In Google Play or Apple App Store, search for executive function, time management, scheduling, planning, or organizing, and you will find dozens of apps and games made specifically to help with executive function skills. If you don’t know how to get or use these apps, ask someone to show you. Until then, bring a pen and notebook with you so you can get all the distractions out of your head and onto the paper where you will deal with them later.
Feel Better? Now Get to Work!
If you have wondered why you seem to struggle so much with organization when it appears to come easy to others, now you know.

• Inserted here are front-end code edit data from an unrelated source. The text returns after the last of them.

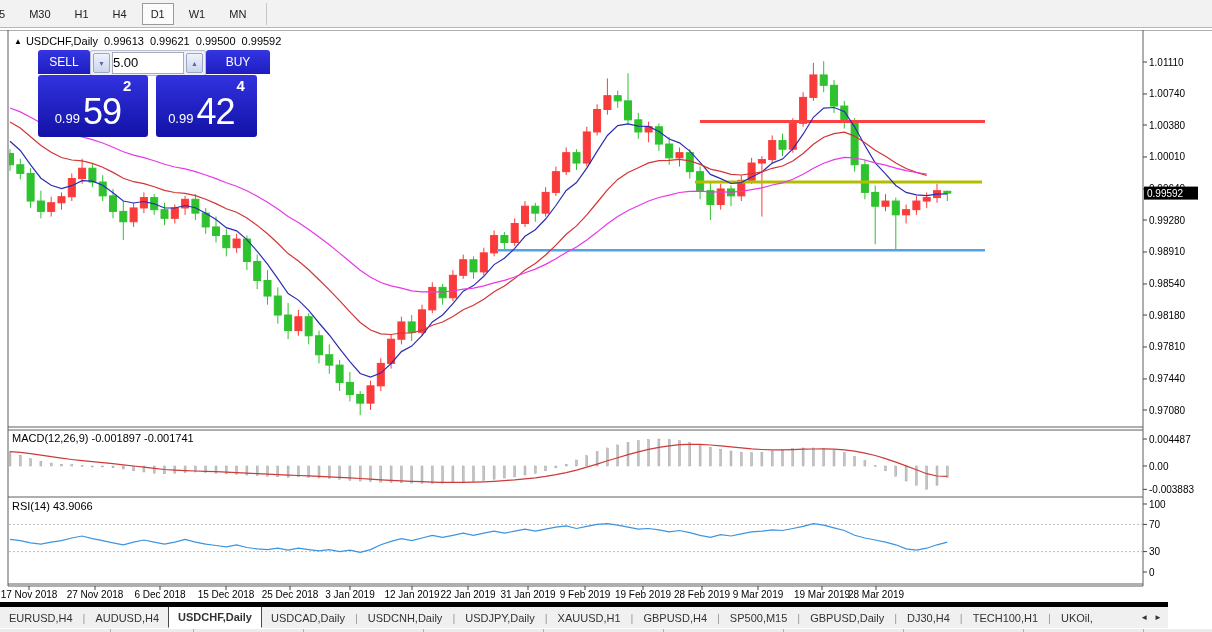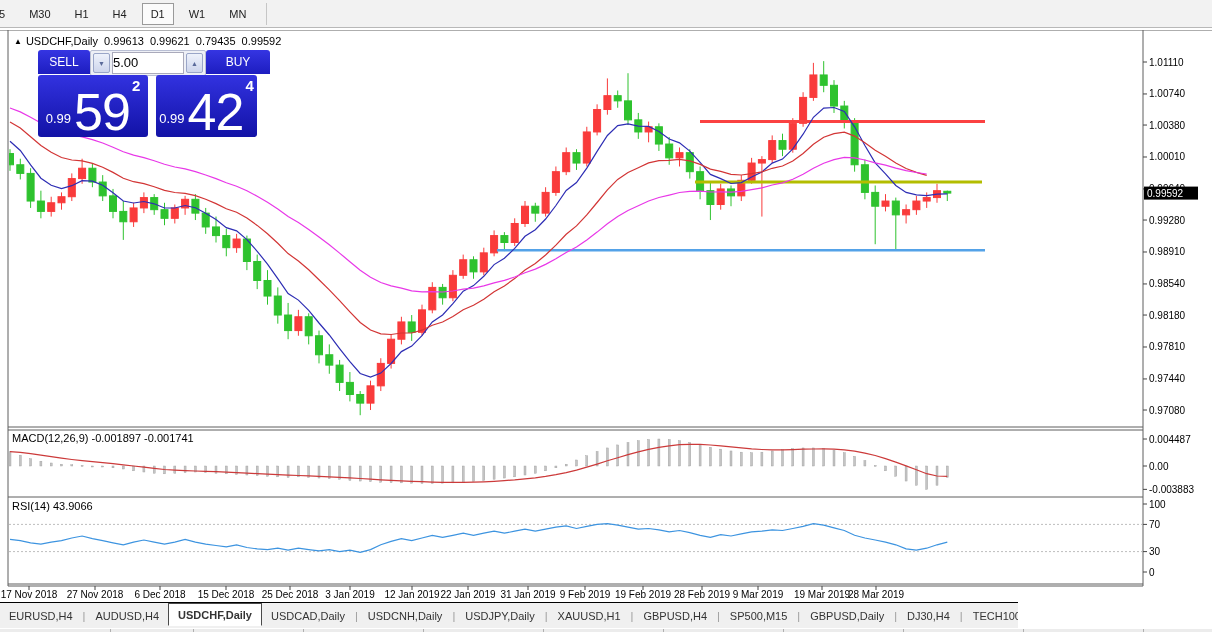--- a/index.html
+++ b/index.html
@@ -462,7 +462,7 @@
       <span class="tri">▲</span><span>USDCHF,Daily</span>
       <span>0.99613</span>
       <span>0.99621</span>
-      <span>0.79435</span>
+      <span>0.99500</span>
       <span>0.99592</span>
     </div>
 

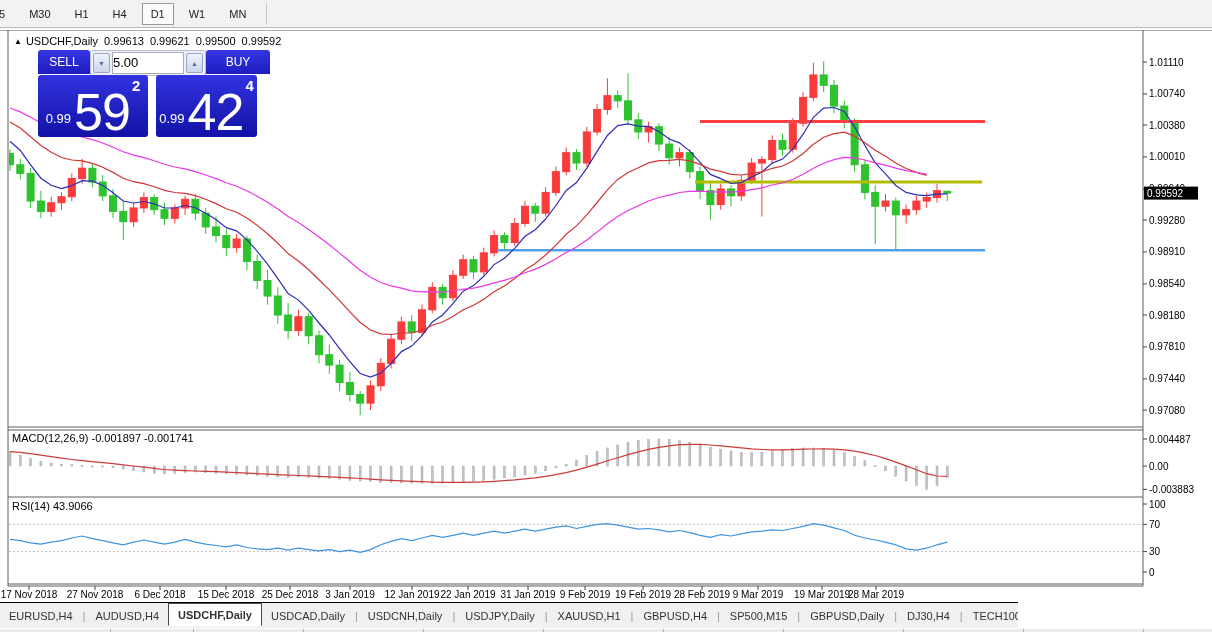--- a/index.html
+++ b/index.html
@@ -35,7 +35,7 @@
   #op-sell-tile { left:0; width:110px; }
   #op-buy-tile { left:118px; width:101px; }
   .tile-small { font-size:13px; font-weight:normal; margin-right:3px; line-height:20px; }
-  .tile-big { font-size:52px; font-weight:400; line-height:34px; letter-spacing:-1px; }
+  .tile-big { font-size:36px; font-weight:400; line-height:34px; letter-spacing:-1px; }
   .tile-sup { font-size:15px; font-weight:bold; align-self:flex-start; margin-top:2px; margin-left:2px; }
 
   

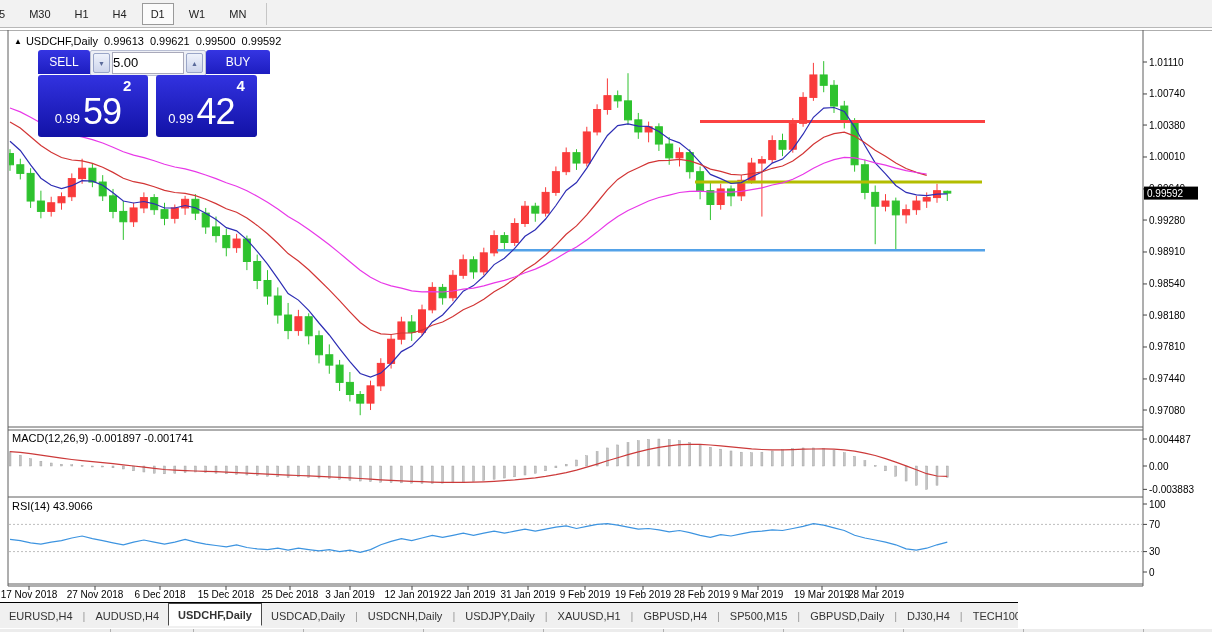--- a/index.html
+++ b/index.html
@@ -39,7 +39,7 @@
   .tile-sup { font-size:15px; font-weight:bold; align-self:flex-start; margin-top:2px; margin-left:2px; }
 
   
-  #tab-bar { position:absolute; left:0; top:602px; width:1018px; height:26px; background:#f0f0f0; border-top:1px solid #000000; display:flex; align-items:center; font-size:11px; color:#333; overflow:hidden; }
+  #tab-bar { position:absolute; left:0; top:602px; width:1168px; height:26px; background:#f0f0f0; border-top:5px solid #000000; display:flex; align-items:center; font-size:11px; color:#333; overflow:hidden; }
   .sym-tab { padding:4px 9px; white-space:nowrap; cursor:default; }
   .sym-tab.active { background:#fff; border:1px solid #4a4a4a; border-bottom:1px solid #fff; font-weight:bold; margin-top:-2px; padding-top:5px; }
   .tab-sep { color:#9a9a9a; padding:0 1px; }

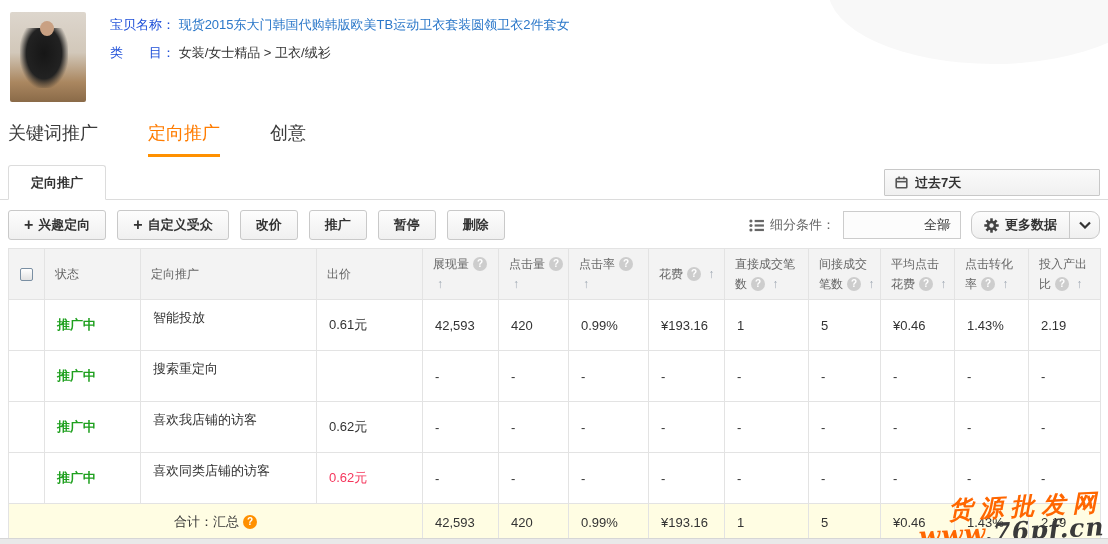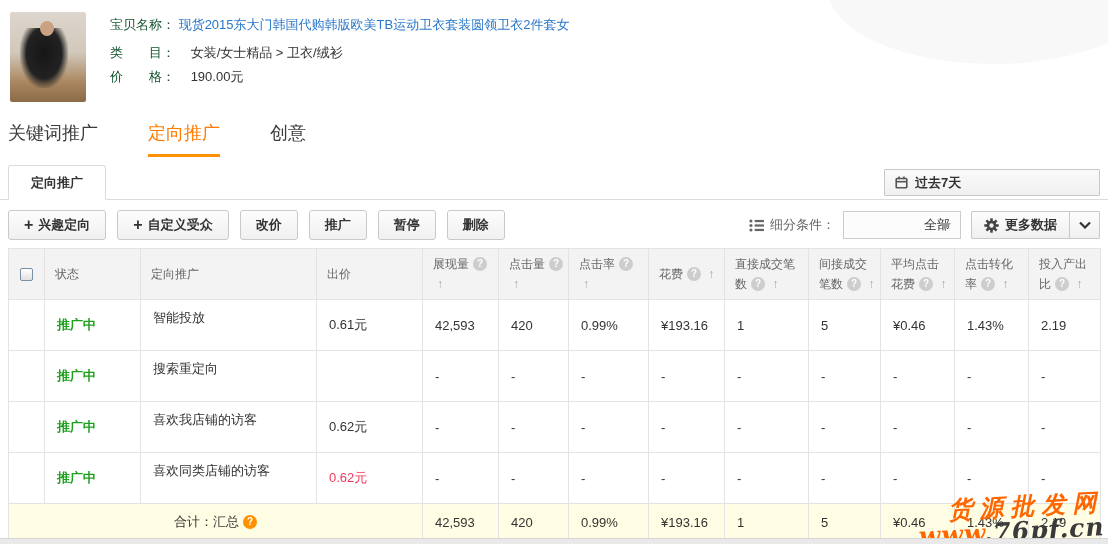--- a/index.html
+++ b/index.html
@@ -31,7 +31,7 @@
   .meta { margin-left:24px; padding-top:2px; }
   .meta .mrow { height:22px; line-height:22px; margin-bottom:2px; white-space:nowrap; }
   .meta .mrow.first { margin-bottom:6px; }
-  .lbl { color:#14532d; }
+  .lbl { color:#1d4ed8; }
   .plink { color:#2a77c9; text-decoration:none; cursor:pointer; }
   .val { color:#333;margin-left:12px; }
   .pencil { margin-left:12px; cursor:pointer; vertical-align:-2px; display:inline-block; }

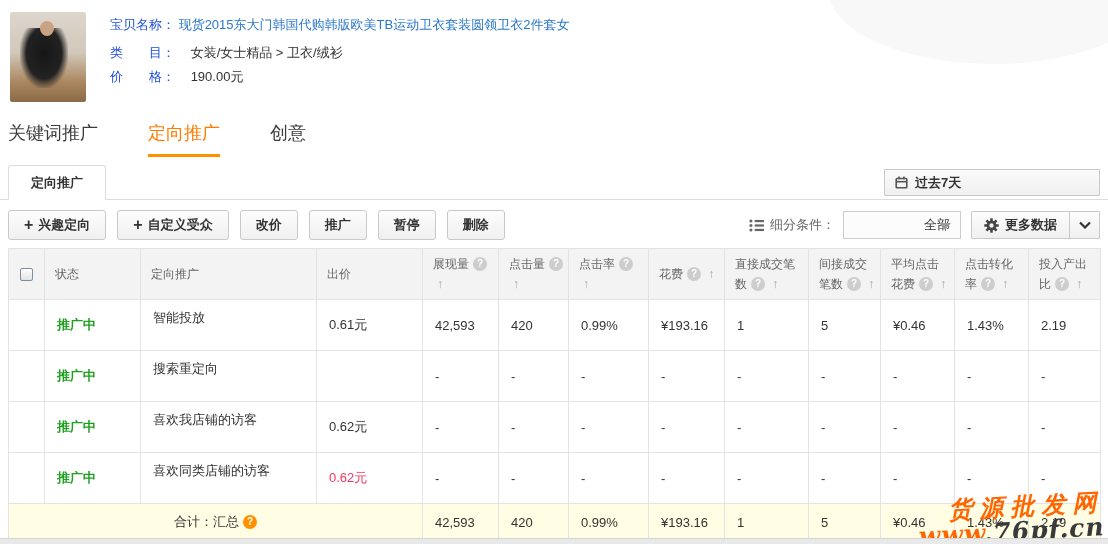--- a/index.html
+++ b/index.html
@@ -33,7 +33,7 @@
   .meta .mrow.first { margin-bottom:6px; }
   .lbl { color:#1d4ed8; }
   .plink { color:#2a77c9; text-decoration:none; cursor:pointer; }
-  .val { color:#333;margin-left:12px; }
+  .val { color:#333; }
   .pencil { margin-left:12px; cursor:pointer; vertical-align:-2px; display:inline-block; }
   
   .main-tabs { position:absolute; top:121px; left:8px; display:flex; }

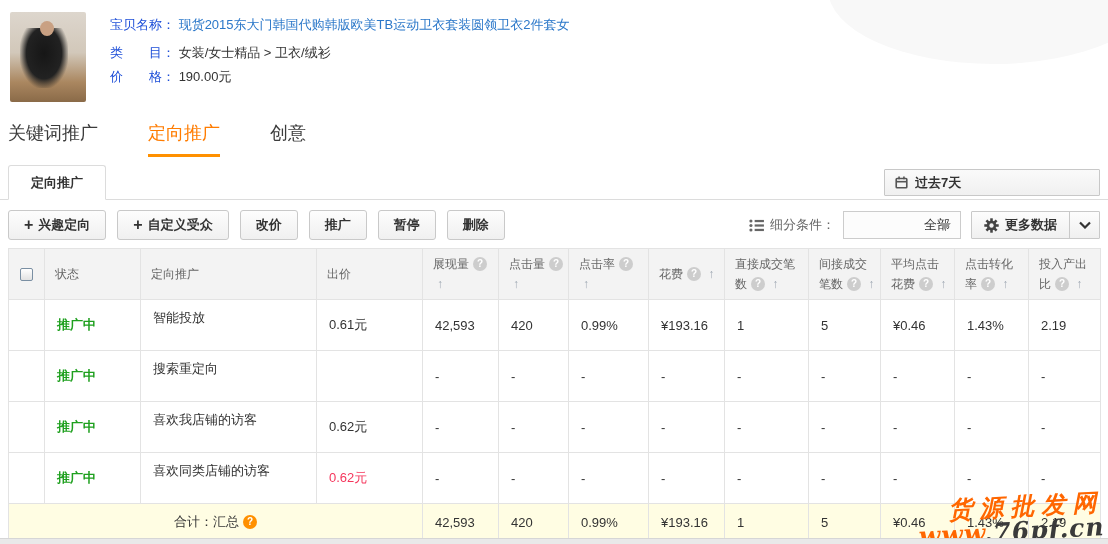--- a/index.html
+++ b/index.html
@@ -141,10 +141,6 @@
       <div class="mrow">
         <span class="lbl">类　　目：</span>
         <span class="val">女装/女士精品 &gt; 卫衣/绒衫</span>
-      </div>
-      <div class="mrow">
-        <span class="lbl">价　　格：</span>
-        <span class="val">190.00元</span>
       </div>
     </div>
   </div>

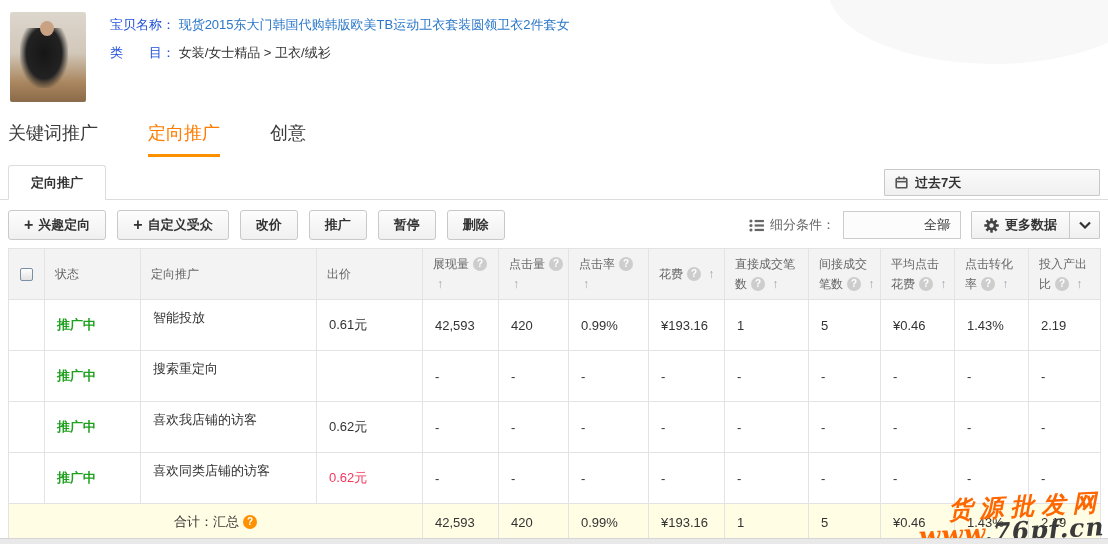--- a/index.html
+++ b/index.html
@@ -75,7 +75,7 @@
     border-left:6px solid transparent; border-right:6px solid transparent; border-top:7px solid #9b9b9b;
   }
   .more-split {
-    display:flex; height:28px; border:1px solid #c9c9c9; border-radius:1px; overflow:hidden;
+    display:flex; height:28px; border:1px solid #c9c9c9; border-radius:9px; overflow:hidden;
     background:linear-gradient(#fdfdfd,#f0f0f0);
   }
   .more-main {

Like artistic talent or athletic ability, some people are born with skill in executive functioning. If strong executive function is not your gift, there are skills and strategies you can learn that can help develop it. Whether you are neurodivergent or not, once you realize what’s going on in your brain, you can feel better about yourself and more empowered to get to work.
This is great information! And I love how it is broken up into small chunks with big headings. This makes it great for skimming, and I imagine it might also support the reading needs of neurodivergent readers?